The number of policies written covering six, 12, 24 and 36-month periods all increased with only the shortest available cover – for three months – seeing reduced sales. Overall, the company’s average warranty term rose from 9.9 months to 11.1 months.
Sean Kent, European director of automotive at Assurant, which partners with the RAC in the aftersales market, said: “Longer warranty sales are being prompted by two sources. Firstly, dealers are increasing the standard cover they sell with their used cars. Increasingly, a three-month warranty is no longer seen as sufficient cover to attract and reassure customers, with six and 12-month policies becoming the norm.

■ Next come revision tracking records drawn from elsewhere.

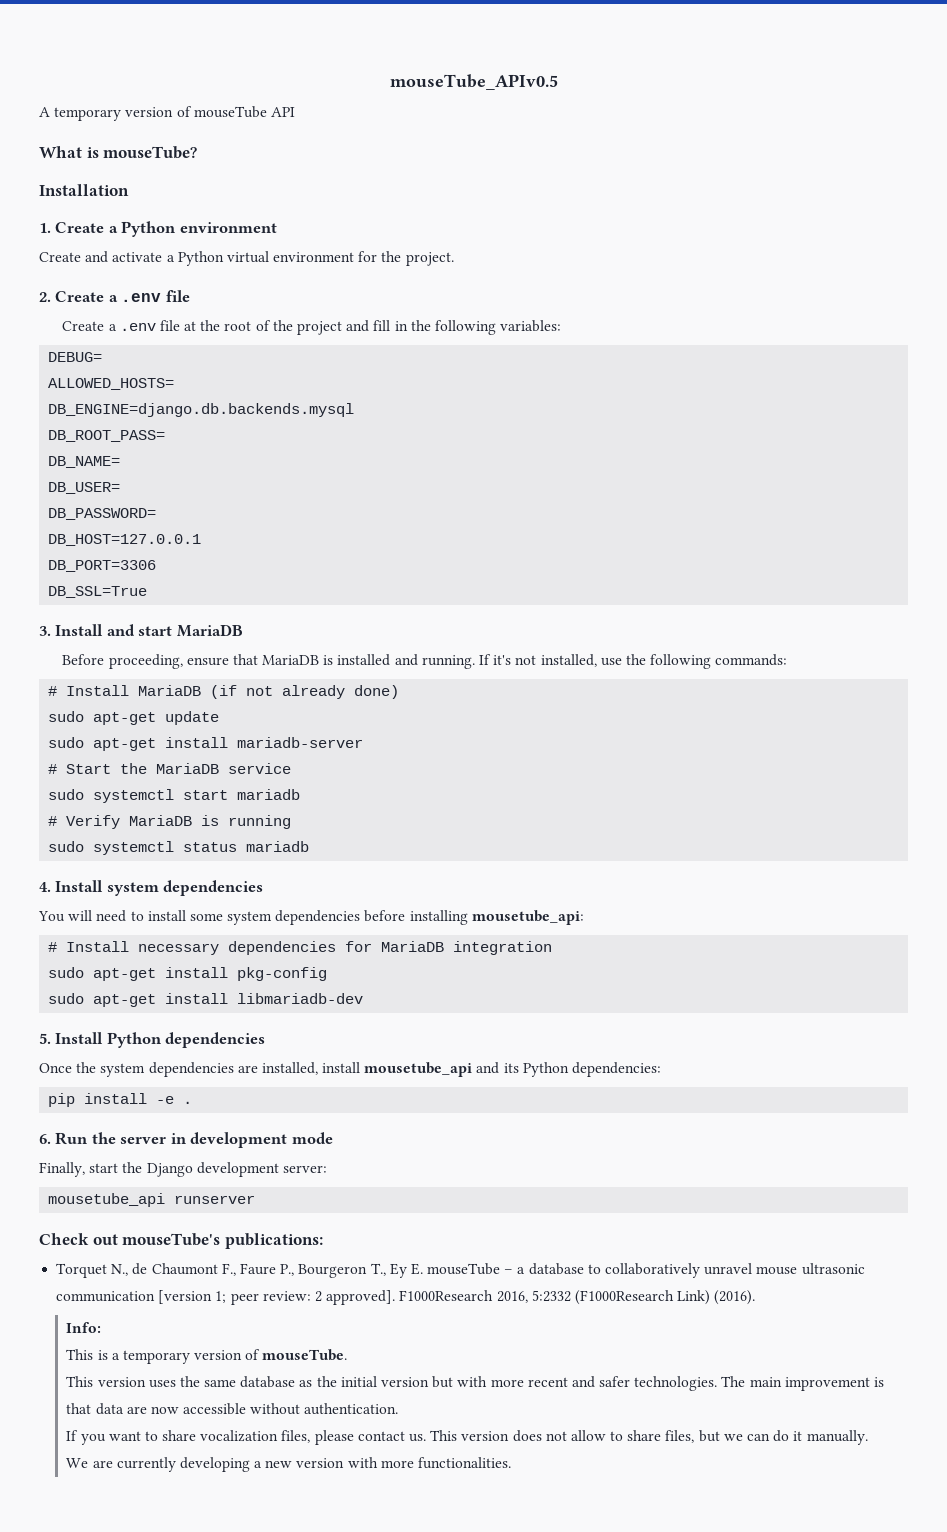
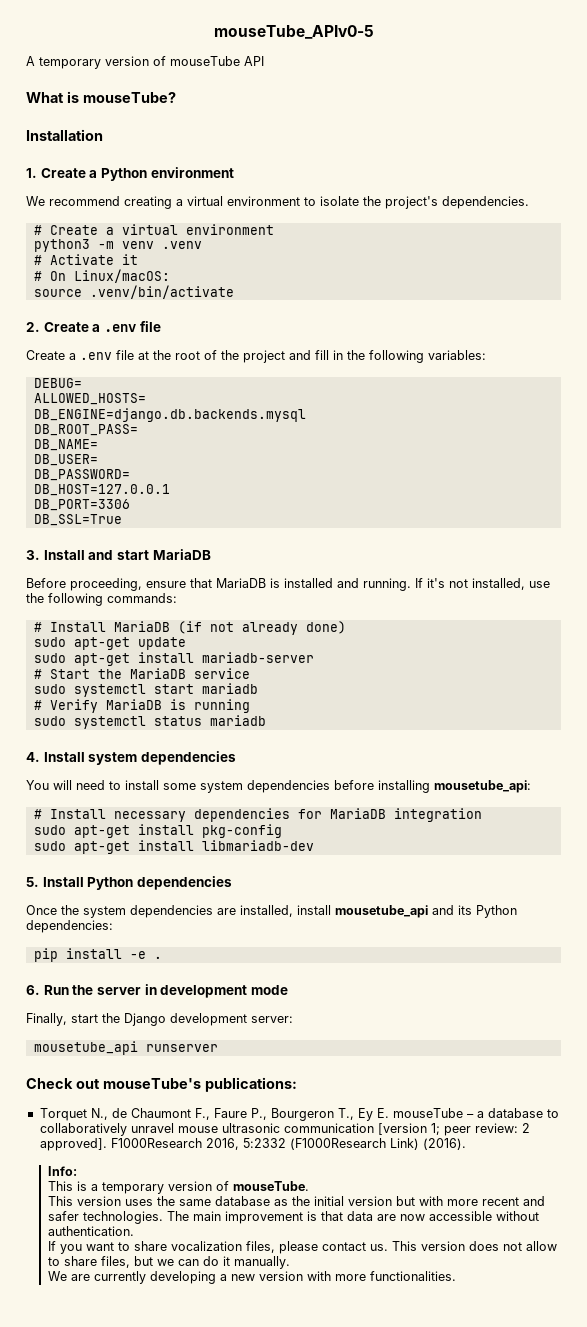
- mouseTube_APIv0.5
+ mouseTube_APIv0-5
- Create and activate a Python virtual environment for the project.
+ We recommend creating a virtual environment to isolate the project's dependencies.
+ # Create a virtual environment
+ python3 -m venv .venv
+ # Activate it
+ # On Linux/macOS:
+ source .venv/bin/activate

“Secondly, more customers are choosing to lengthen their warranty at additional cost. This is a result of both tightening personal finances and concerns about the effects of unexpected motoring bills, but it’s also the case that new vehicle production shortages mean many people are currently buying older used cars and are aware of the increased potential for breakdowns.
“Really, this is all part of a general trend towards people keeping their cars for longer but still wanting some form of ongoing warranty protection. The recent RAC Report on Motoring highlighted that fewer motorists planned to change their cars with the same regularity as in the past, citing reasons such as rising costs affecting their personal finances and a fall in income during the pandemic.”

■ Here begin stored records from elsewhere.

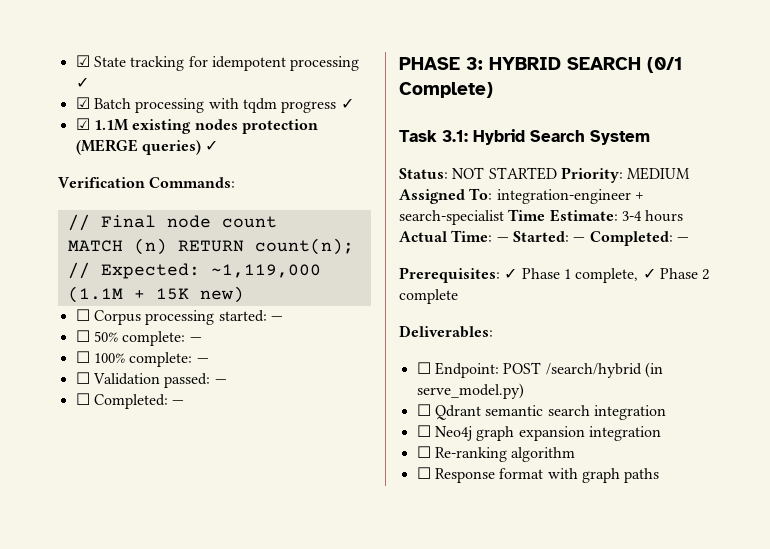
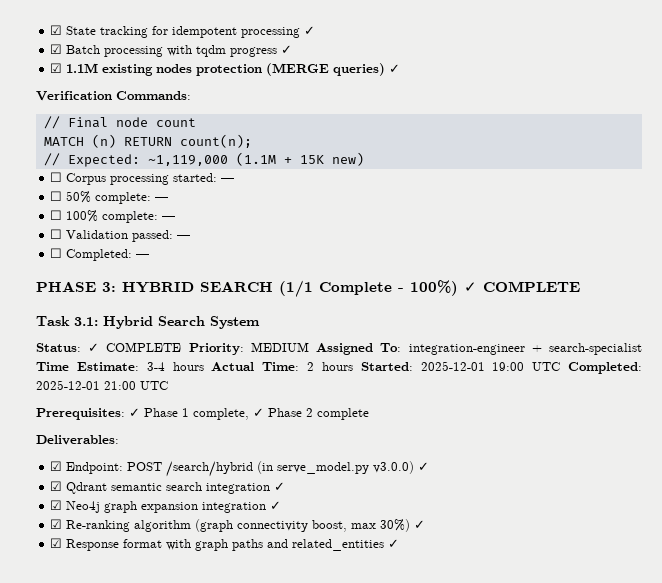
- PHASE 3: HYBRID SEARCH (0/1 Complete)
+ PHASE 3: HYBRID SEARCH (1/1 Complete - 100%) ✓ COMPLETE
- Status: NOT STARTED Priority: MEDIUM Assigned To: integration-engineer + search-specialist Time Estimate: 3-4 hours Actual Time: — Started: — Completed: —
+ Status: ✓ COMPLETE Priority: MEDIUM Assigned To: integration-engineer + search-specialist Time Estimate: 3-4 hours Actual Time: 2 hours Started: 2025-12-01 19:00 UTC Completed: 2025-12-01 21:00 UTC
- ☐ Endpoint: POST /search/hybrid (in serve_model.py)
- ☐ Qdrant semantic search integration
- ☐ Neo4j graph expansion integration
- ☐ Re-ranking algorithm
- ☐ Response format with graph paths
+ ☑ Endpoint: POST /search/hybrid (in serve_model.py v3.0.0) ✓
+ ☑ Qdrant semantic search integration ✓
+ ☑ Neo4j graph expansion integration ✓
+ ☑ Re-ranking algorithm (graph connectivity boost, max 30%) ✓
+ ☑ Response format with graph paths and related_entities ✓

Sean said that the RAC Dealer Network, which consists of more than 1,200 used car retailers across the UK, had also seen an increase in claims frequencies in 2022 – up 18% on the previous year – alongside a 22% upswing in parts costs.
“Again, we’re seeing the effects of the ageing used vehicle parc. Older cars simply break down more often. Covering them inevitably means more claims and that’s reflected in our figures. It’s probable that this will be the trend for the foreseeable future.

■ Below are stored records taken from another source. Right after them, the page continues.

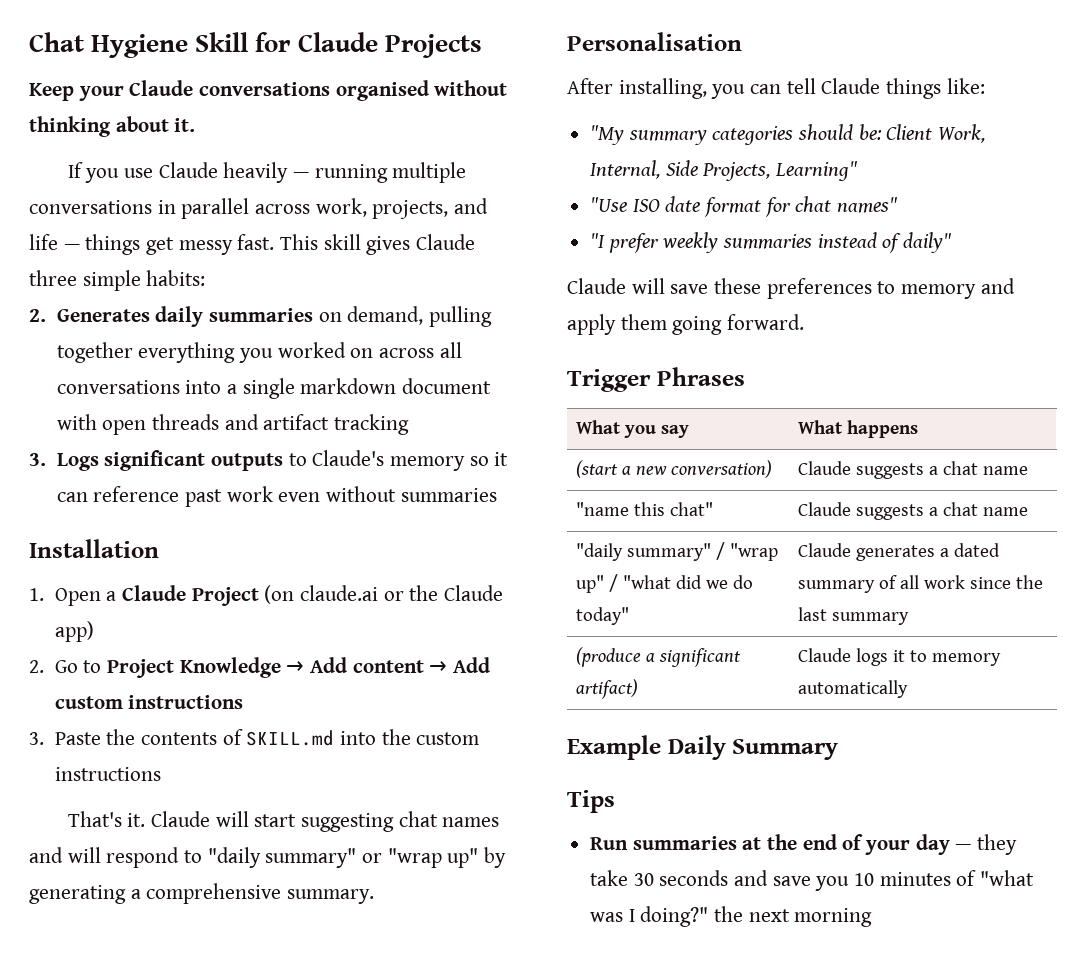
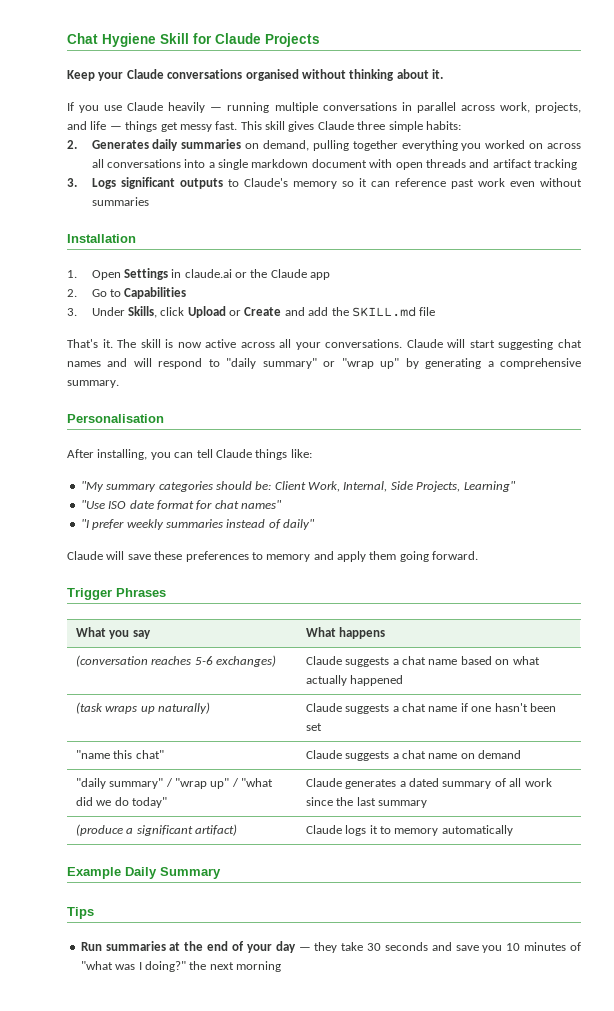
- 1. Open a Claude Project (on claude.ai or the Claude app)
+ 1. Open Settings in claude.ai or the Claude app
- 2. Go to Project Knowledge → Add content → Add custom instructions
- 3. Paste the contents of SKILL.md into the custom instructions
- That's it.
+ 2. Go to Capabilities
+ 3. Under Skills, click Upload or Create and add the SKILL.md file
+ That's it. The skill is now active across all your conversations.
- (start a new conversation) | Claude suggests a chat name
+ (conversation reaches 5-6 exchanges) | Claude suggests a chat name based on what actually happened
+ (task wraps up naturally) | Claude suggests a chat name if one hasn't been set
- "name this chat" | Claude suggests a chat name
+ "name this chat" | Claude suggests a chat name on demand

“The substantial rise in parts costs is partially a corollary of the type of claims being made – with more major failures – and a general increase in both parts and labour costs. This is an area where we are introducing new systems in order to gain greater control and we’ll be issuing more information about this development soon.”
Sean said that he expected dealers to continue to enhance their used car propositions by increasing the length of standard warranties and for consumers to continue to pay to upgrade their cover further still.
“We’re in a situation where there is not really any end in sight to the ageing of the vehicle parc while the cost-of-living crisis looks as though it will persist for some time to come. Against this kind of backdrop, the degree of protection and reassurance offered by longer warranties has ever-increasing appeal.”